Liposome Encapsulated Docetaxel (LE-DT) in Patients With Solid Tumors
- Conditions
- Solid Tumors
- Interventions
- Drug: LE-DT
- Registration Number
- NCT01151384
- Lead Sponsor
- INSYS Therapeutics Inc
- Brief Summary
Liposome Encapsulated Docetaxel (LE-DT) is a novel proprietary delivery system of docetaxel developed by NeoPharm, Inc. In this Phase I study, the LE-DT was evaluated for the maximum tolerated dose and dose limiting toxicity (DLT) in patients with advance solid tumors. It was also evaluated for pharmacokinetic and anti-tumor effects.
- Detailed Description
Liposome Entrapped Doxetaxel (LE-DT) is a novel, proprietary delivery system of docetaxel developed by NeoPharm, Inc.

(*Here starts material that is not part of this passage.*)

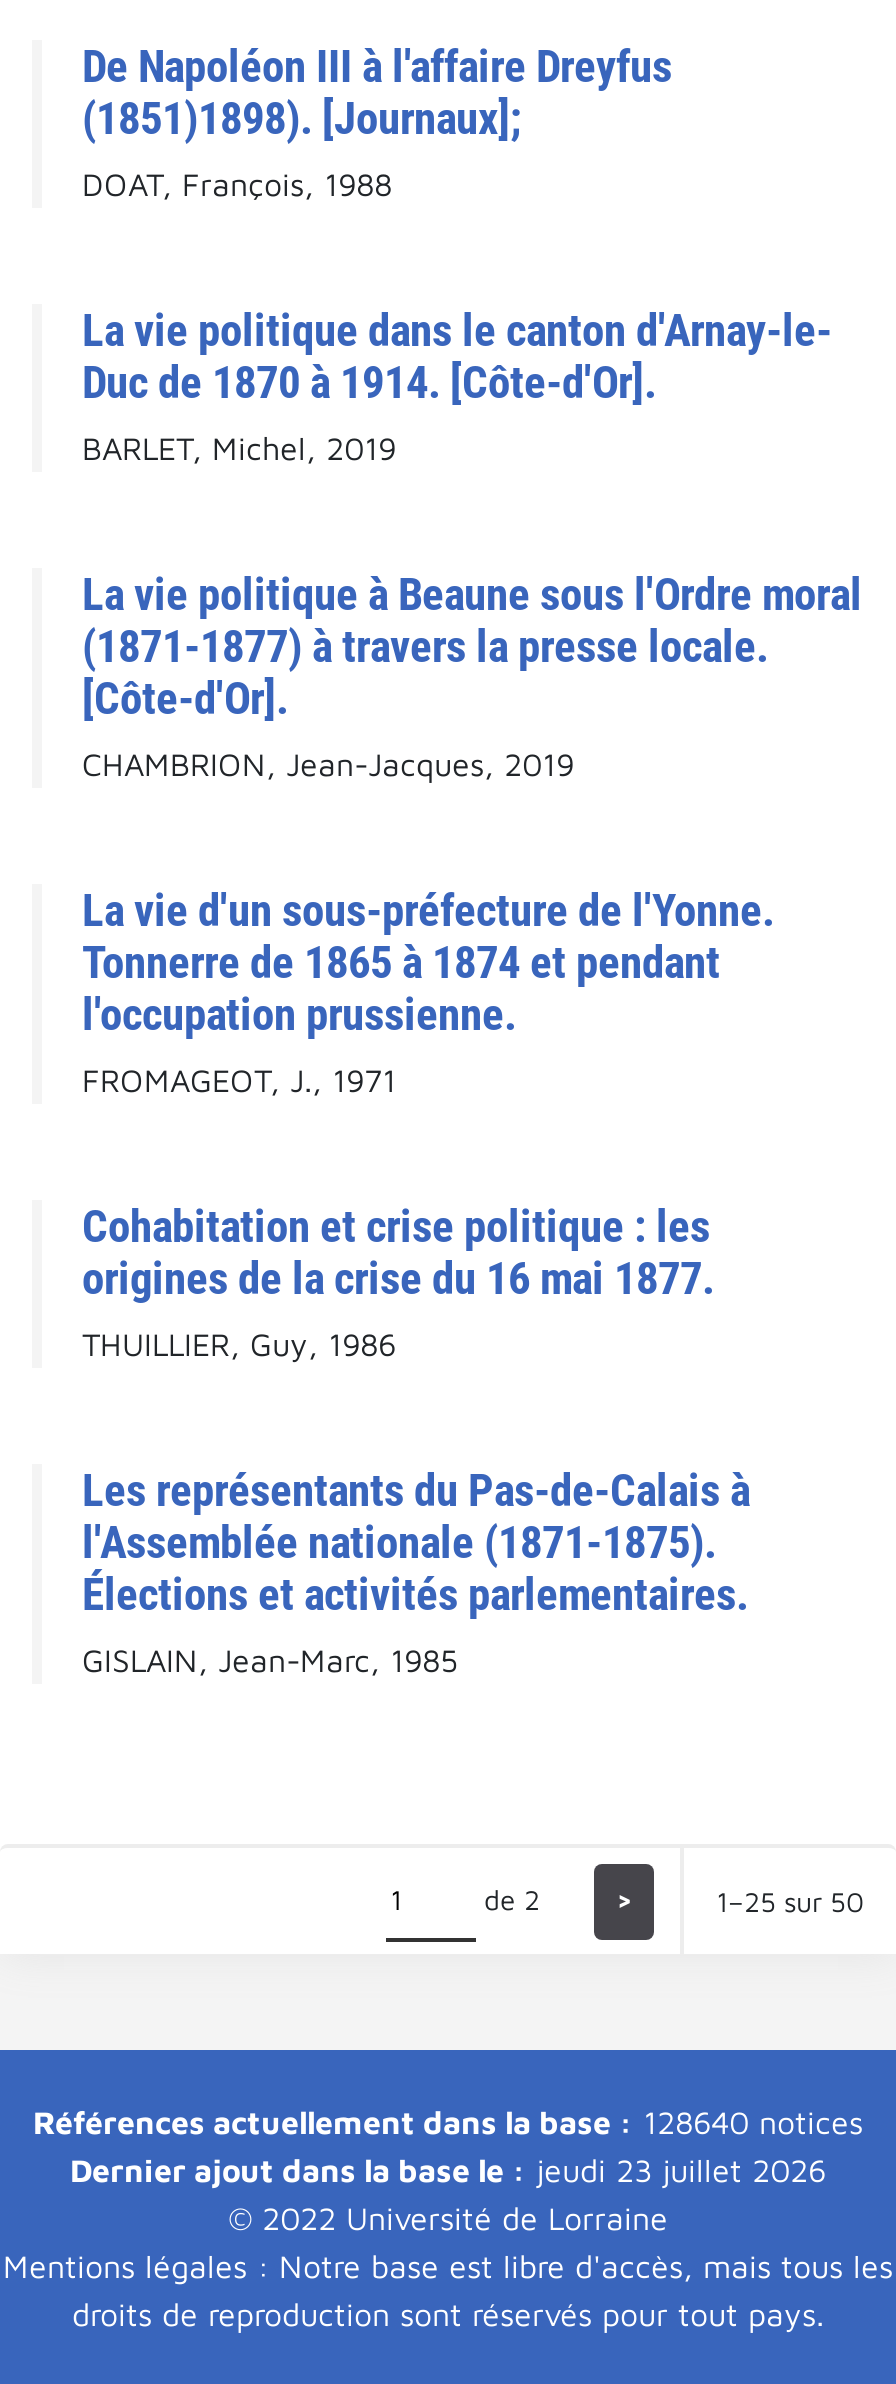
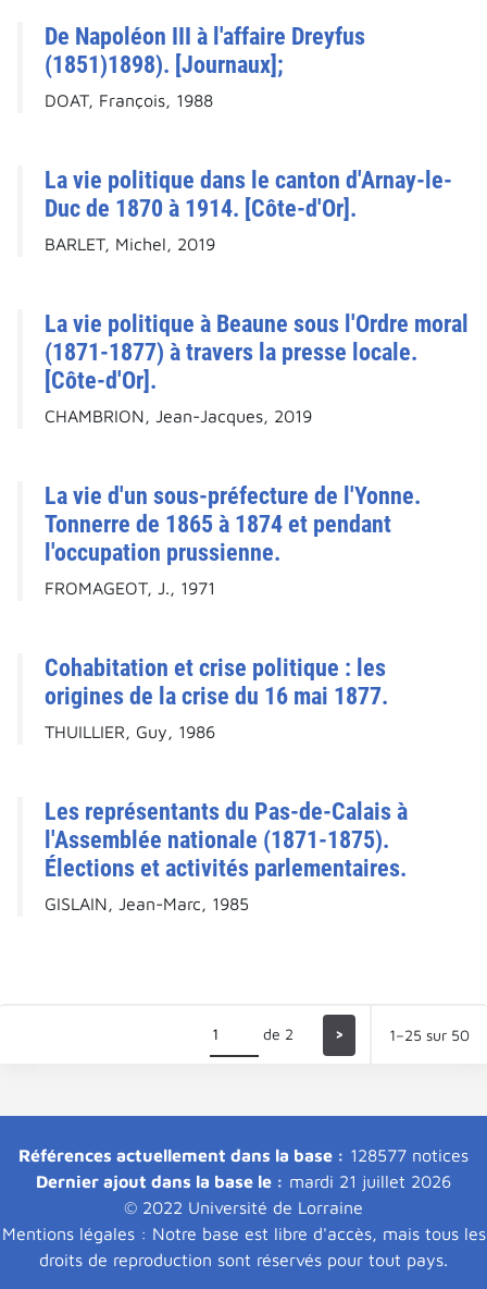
[33,2104,863,2140] Références actuellement dans la base : 128640 notices -> [18,1145,469,1165] Références actuellement dans la base : 128577 notices
[70,2152,826,2188] Dernier ajout dans la base le : jeudi 23 juillet 2026 -> [36,1172,451,1191] Dernier ajout dans la base le : mardi 21 juillet 2026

Docetaxel (currently marketed as Taxotere®) is an anti-microtubule agent that prevents cell division by promoting the assembly and stabilization of microtubules and is used for the treatment of malignancies from breast, prostate, lung, gastric, head and neck. By removing toxic detergent used in Taxotere®, LE-DT showed reduced toxicity and comparable therapeutic efficacy in preclinical studies. In clinic, it is believed that LE-DT will offer advantages to the patient of fewer side effects at similar doses, and possibly greater effectiveness when used at higher doses. In addition, routine premedication to prevent hypersensitivity may not be required.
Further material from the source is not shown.